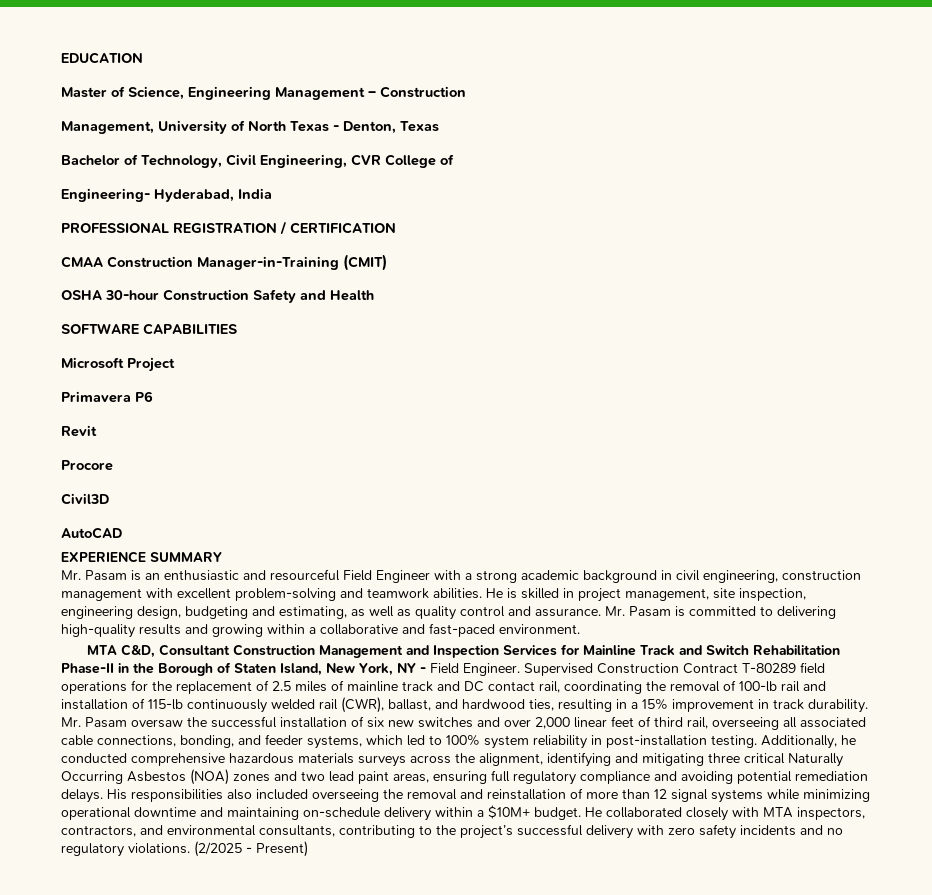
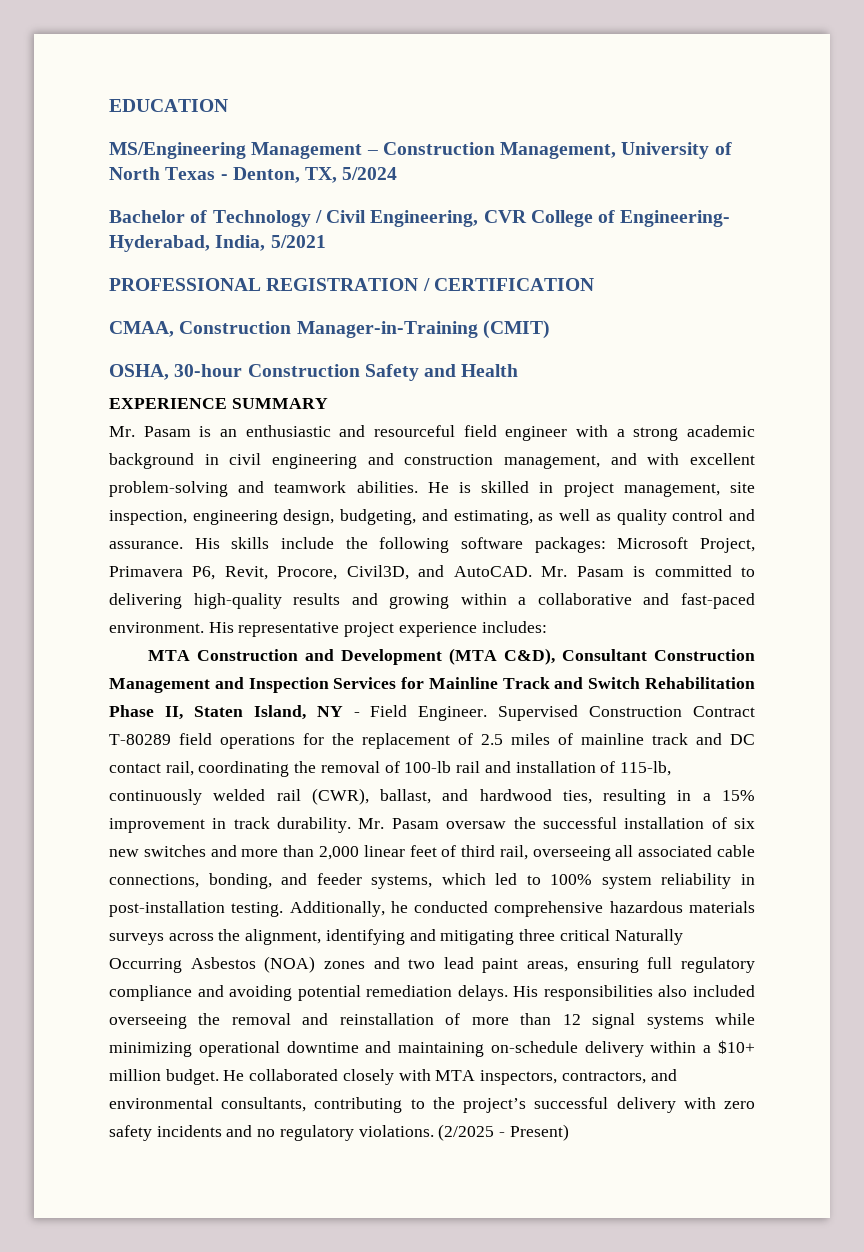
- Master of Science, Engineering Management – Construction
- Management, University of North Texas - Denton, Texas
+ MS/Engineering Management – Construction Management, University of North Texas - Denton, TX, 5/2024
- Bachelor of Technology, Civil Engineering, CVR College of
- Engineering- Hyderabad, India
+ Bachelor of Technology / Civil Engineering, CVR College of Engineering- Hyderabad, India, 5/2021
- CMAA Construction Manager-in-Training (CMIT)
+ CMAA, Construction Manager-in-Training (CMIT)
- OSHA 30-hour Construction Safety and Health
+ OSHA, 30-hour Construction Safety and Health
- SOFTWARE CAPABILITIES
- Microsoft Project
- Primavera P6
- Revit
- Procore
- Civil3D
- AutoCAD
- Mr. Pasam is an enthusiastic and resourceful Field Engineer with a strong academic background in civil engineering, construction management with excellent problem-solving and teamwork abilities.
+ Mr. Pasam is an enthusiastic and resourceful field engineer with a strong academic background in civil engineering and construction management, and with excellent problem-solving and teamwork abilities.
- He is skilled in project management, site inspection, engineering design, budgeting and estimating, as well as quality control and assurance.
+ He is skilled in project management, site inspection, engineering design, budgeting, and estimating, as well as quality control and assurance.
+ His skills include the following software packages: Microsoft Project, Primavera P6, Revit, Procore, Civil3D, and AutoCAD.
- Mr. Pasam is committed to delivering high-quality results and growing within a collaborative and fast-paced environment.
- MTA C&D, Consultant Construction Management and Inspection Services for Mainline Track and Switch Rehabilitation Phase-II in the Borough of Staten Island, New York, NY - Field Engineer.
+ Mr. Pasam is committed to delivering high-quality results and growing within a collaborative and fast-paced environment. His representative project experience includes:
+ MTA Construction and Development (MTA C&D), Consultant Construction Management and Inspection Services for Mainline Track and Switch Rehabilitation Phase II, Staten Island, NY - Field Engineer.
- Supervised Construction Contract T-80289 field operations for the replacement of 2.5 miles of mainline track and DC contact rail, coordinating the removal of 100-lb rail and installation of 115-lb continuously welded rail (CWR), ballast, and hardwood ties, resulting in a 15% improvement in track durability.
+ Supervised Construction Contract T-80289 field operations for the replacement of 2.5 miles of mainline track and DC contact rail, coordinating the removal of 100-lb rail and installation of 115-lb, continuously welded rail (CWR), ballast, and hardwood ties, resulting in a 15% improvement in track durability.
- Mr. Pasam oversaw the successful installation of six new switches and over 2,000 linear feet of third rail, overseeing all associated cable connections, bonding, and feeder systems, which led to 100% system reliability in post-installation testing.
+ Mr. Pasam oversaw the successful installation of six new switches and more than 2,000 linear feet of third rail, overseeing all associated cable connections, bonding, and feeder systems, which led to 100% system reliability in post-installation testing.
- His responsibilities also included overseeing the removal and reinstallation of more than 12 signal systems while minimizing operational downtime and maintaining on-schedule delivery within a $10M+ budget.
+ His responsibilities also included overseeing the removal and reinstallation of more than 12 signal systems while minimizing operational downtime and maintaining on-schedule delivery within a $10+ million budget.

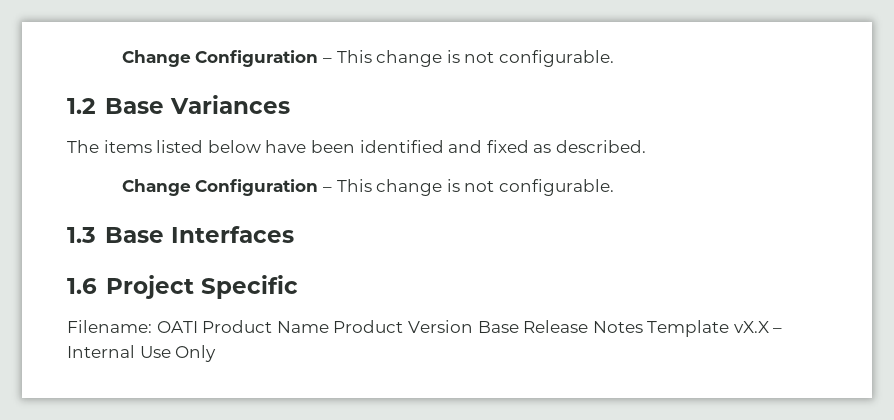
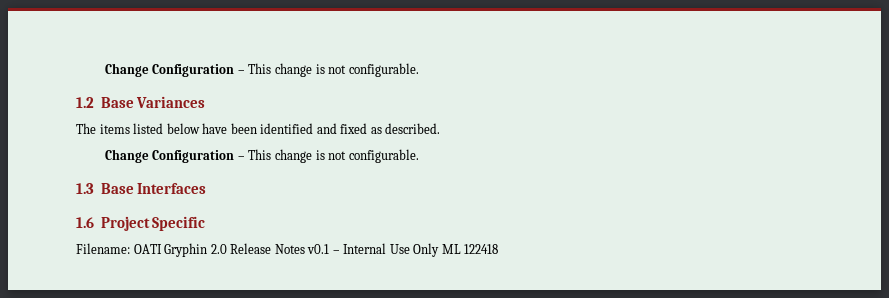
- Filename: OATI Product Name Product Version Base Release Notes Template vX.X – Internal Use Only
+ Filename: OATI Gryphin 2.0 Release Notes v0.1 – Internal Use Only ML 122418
● ● ●
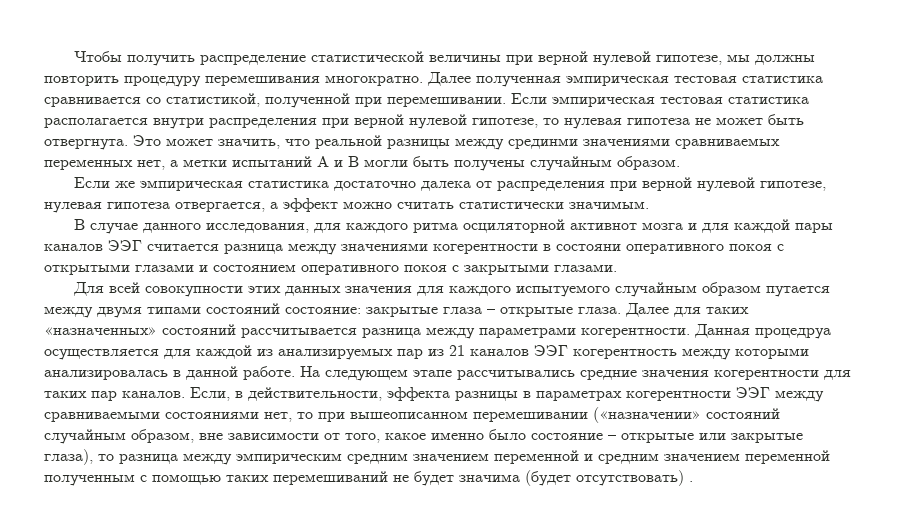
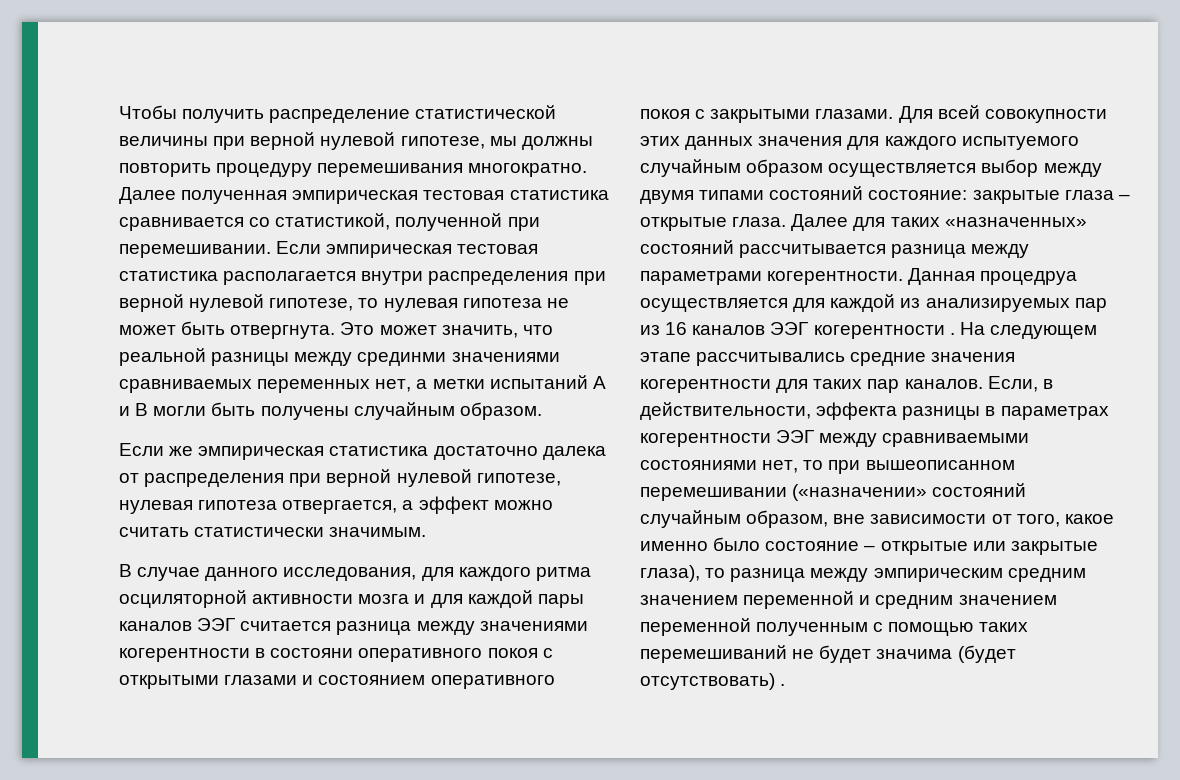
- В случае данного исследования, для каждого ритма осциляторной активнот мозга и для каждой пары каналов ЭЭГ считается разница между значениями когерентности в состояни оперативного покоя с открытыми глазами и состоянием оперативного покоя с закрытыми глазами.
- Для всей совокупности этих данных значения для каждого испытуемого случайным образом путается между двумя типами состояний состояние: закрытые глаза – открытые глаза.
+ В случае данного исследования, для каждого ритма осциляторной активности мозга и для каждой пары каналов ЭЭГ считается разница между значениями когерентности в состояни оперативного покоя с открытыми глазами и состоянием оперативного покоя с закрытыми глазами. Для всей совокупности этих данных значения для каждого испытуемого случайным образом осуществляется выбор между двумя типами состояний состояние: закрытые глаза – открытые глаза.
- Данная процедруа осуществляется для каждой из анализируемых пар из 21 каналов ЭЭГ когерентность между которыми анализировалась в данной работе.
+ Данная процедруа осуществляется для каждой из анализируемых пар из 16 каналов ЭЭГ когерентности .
● ● ●
_What to work on_
Leave out every line above except those from the line with "- Engineering- Hyderabad, India" up to and including the line with "- Supervised Construction", and copy those exactly.

_Response below_
- Engineering- Hyderabad, India
+ Bachelor of Technology / Civil Engineering, CVR College of Engineering- Hyderabad, India, 5/2021
- CMAA Construction Manager-in-Training (CMIT)
+ CMAA, Construction Manager-in-Training (CMIT)
- OSHA 30-hour Construction Safety and Health
+ OSHA, 30-hour Construction Safety and Health
- SOFTWARE CAPABILITIES
- Microsoft Project
- Primavera P6
- Revit
- Procore
- Civil3D
- AutoCAD
- Mr. Pasam is an enthusiastic and resourceful Field Engineer with a strong academic background in civil engineering, construction management with excellent problem-solving and teamwork abilities.
+ Mr. Pasam is an enthusiastic and resourceful field engineer with a strong academic background in civil engineering and construction management, and with excellent problem-solving and teamwork abilities.
- He is skilled in project management, site inspection, engineering design, budgeting and estimating, as well as quality control and assurance.
+ He is skilled in project management, site inspection, engineering design, budgeting, and estimating, as well as quality control and assurance.
+ His skills include the following software packages: Microsoft Project, Primavera P6, Revit, Procore, Civil3D, and AutoCAD.
- Mr. Pasam is committed to delivering high-quality results and growing within a collaborative and fast-paced environment.
- MTA C&D, Consultant Construction Management and Inspection Services for Mainline Track and Switch Rehabilitation Phase-II in the Borough of Staten Island, New York, NY - Field Engineer.
+ Mr. Pasam is committed to delivering high-quality results and growing within a collaborative and fast-paced environment. His representative project experience includes:
+ MTA Construction and Development (MTA C&D), Consultant Construction Management and Inspection Services for Mainline Track and Switch Rehabilitation Phase II, Staten Island, NY - Field Engineer.
- Supervised Construction Contract T-80289 field operations for the replacement of 2.5 miles of mainline track and DC contact rail, coordinating the removal of 100-lb rail and installation of 115-lb continuously welded rail (CWR), ballast, and hardwood ties, resulting in a 15% improvement in track durability.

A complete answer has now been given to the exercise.